We got to Roslyn on day 10, where we’d planned ahead that we would spend a rest day since Irena lives there and we wanted to have a fun day with her. She had been watching our dots and was waiting out in front of her house with big hugs and cold Dru Bru ciders when we pulled up. Having bikepacked together a lot, she knew exactly what would be the perfect reception. We rolled our bikes into her backyard where she had a beautiful spread of sliced watermelon, artichoke dip with crusty bread, and chips and salsa. Our empty cider cans were swiftly replaced with new fresh cold ones and we sat around laughing and catching up and sharing stories from our trip. Later, she prepared an incredible salmon dinner which made for an evening that was beyond lovely and heart-filling. We spent the next day doing laundry and bike maintenance and enjoying more cider and more of Irena’s delicious home-cooked food and laying around a lot and it was luxurious and fun and restorative and the best thing ever.

The next day, Irena rode with us through the Teanaway Community Forest to the Ken Wilcox Horse Camp. This was our biggest day of climbing on the trip (8,400 feet in 45 miles) and it was breathtakingly beautiful but wow it was tough. I gave Irena a tearful and gratitude-filled hug goodbye the next morning as she rode back toward Roslyn and we turned our wheels toward Wenatchee.

The terrain from the horse camp to Wenatchee went like this: beautiful rollers in the high country, then a fast fun descent with creek crossings, then a steep, very hot and sandy climb, then more descending. Normally this would be an enjoyable day of riding. But when we rolled into Wenatchee at 2pm, hot and tired and thirsty, neither of us had our head in the game. We decided a sit-down meal would do us good and discussed over burgers what our plan after lunch should be. We knew there was a long, steep, exposed climb on the way out of Wenatchee and it was a scorching hot day with a dry gusty wind. We had only ridden 39 miles so far that day. We both felt like we should continue riding after lunch but it was clear that neither of us had the gumption. After waffling back and forth for the whole meal, we finally decided to just stay in Wenatchee that night, knowing there was a state park where we’d have a guaranteed camping spot.

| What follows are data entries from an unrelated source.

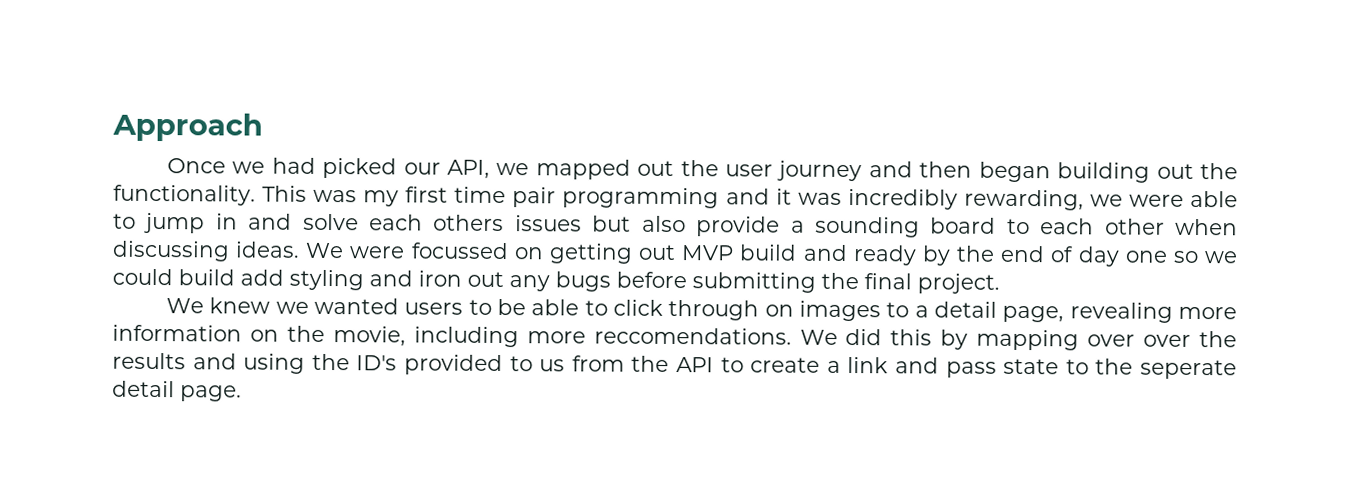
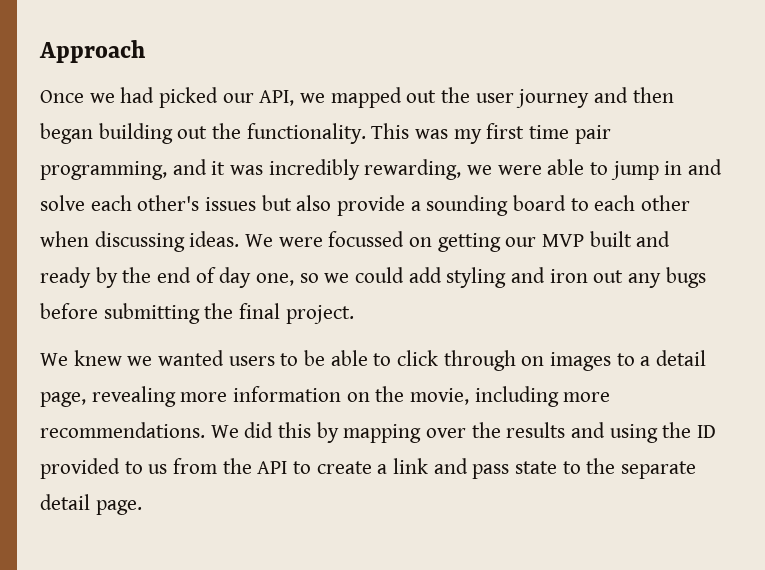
[562,187,720,209] programming -> [40,161,167,180] programming,
[433,214,505,232] others -> [137,195,200,211] other's
[638,244,798,261] out MVP build -> [505,231,632,247] our MVP built
[1124,250,1168,263] one -> [256,273,295,286] one,
[178,269,235,286] build -> (405, 275) none
[593,327,792,345] reccomendations. -> [40,422,205,438] recommendations.
[1143,334,1192,347] over -> (467, 433) none
[356,355,398,371] ID's -> [697,425,717,438] ID
[1140,359,1238,380] seperate -> [621,461,697,479] separate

This isn’t a riveting story but I wanted to share it because it’s emblematic of the highs and lows on bikepacking trips. Sometimes the lows are just the normal ebbs and flows of a day spent biking (for instance, I almost always feel like crap between 2 and 4pm). But sometimes it’s your body trying to tell you something. Sometimes it’s worth pushing through and sometimes not. Only you can assess and decide. I try to listen to my body when it speaks to me through low mental states that persist or a prolonged lack of will or spirit - and I try to do so without being self-critical (which can be difficult).

We camped that night on a tiny mosquito-infested grass island in the middle of a parking lot which was one of two hiker-biker spots offered to us at Wenatchee Confluence State Park. We’d said goodnight and were chatting through tent walls when we realized we were both still hungry. We hemmed and hawed about wanting to have a snack but not wanting to get up to brush teeth again. In mischievous “I will if you will” style, we both decided to be dentally reckless and eat a burrito in bed and *not* re-brush our teeth, feeling so pleased with ourselves for being such rebels.

We were in deep sleep at 1:30 AM when an intensely loud rumbling noise jolted us both awake. My first thought was “are we near a jet runway that I didn’t notice?” I sat upright in my sleeping bag and upon smelling wet asphalt and seeing my tent walls flapping violently, I thought it was super heavy rain. So then I thought “boy am I glad I never trust the forecast and always close up my bike bags before bed.” Then I hear Evan exclaiming that there’s water in his tent and that the sprinklers are on! He is out of his tent before I fully process what’s going on and I see his shadow bounding around our grass island. I start laughing hysterically (because, seriously? This is really happening?) and yell out to him “What can I do to help?” and he yells back “Nothing! Stay inside and stay dry if your stuff isn’t already wet.” So I sit there for a few minutes watching his shadow hop around the perimeter of our island like a crazed marionette and it finally registers that he is running to each sprinkler head to rotate it away from our stuff just as it winds back around to pound us. He’s playing spinning plates from hell. I pull on my rain gear and pop out to help. We fended off the ridiculous blasts for 30 minutes before the sprinkler heads finally whimpered out and retreated underground. We both had puddles inside our tents (water was shooting up and under the flys) and our bikes and bags were soaked. I even had water inside one of my closed bags. We got a late start the next morning to allow our stuff to dry out and simultaneously grumbled and laughed about the ordeal over breakfast. A story to be filed under “bikepacking / you can’t make this shit up.”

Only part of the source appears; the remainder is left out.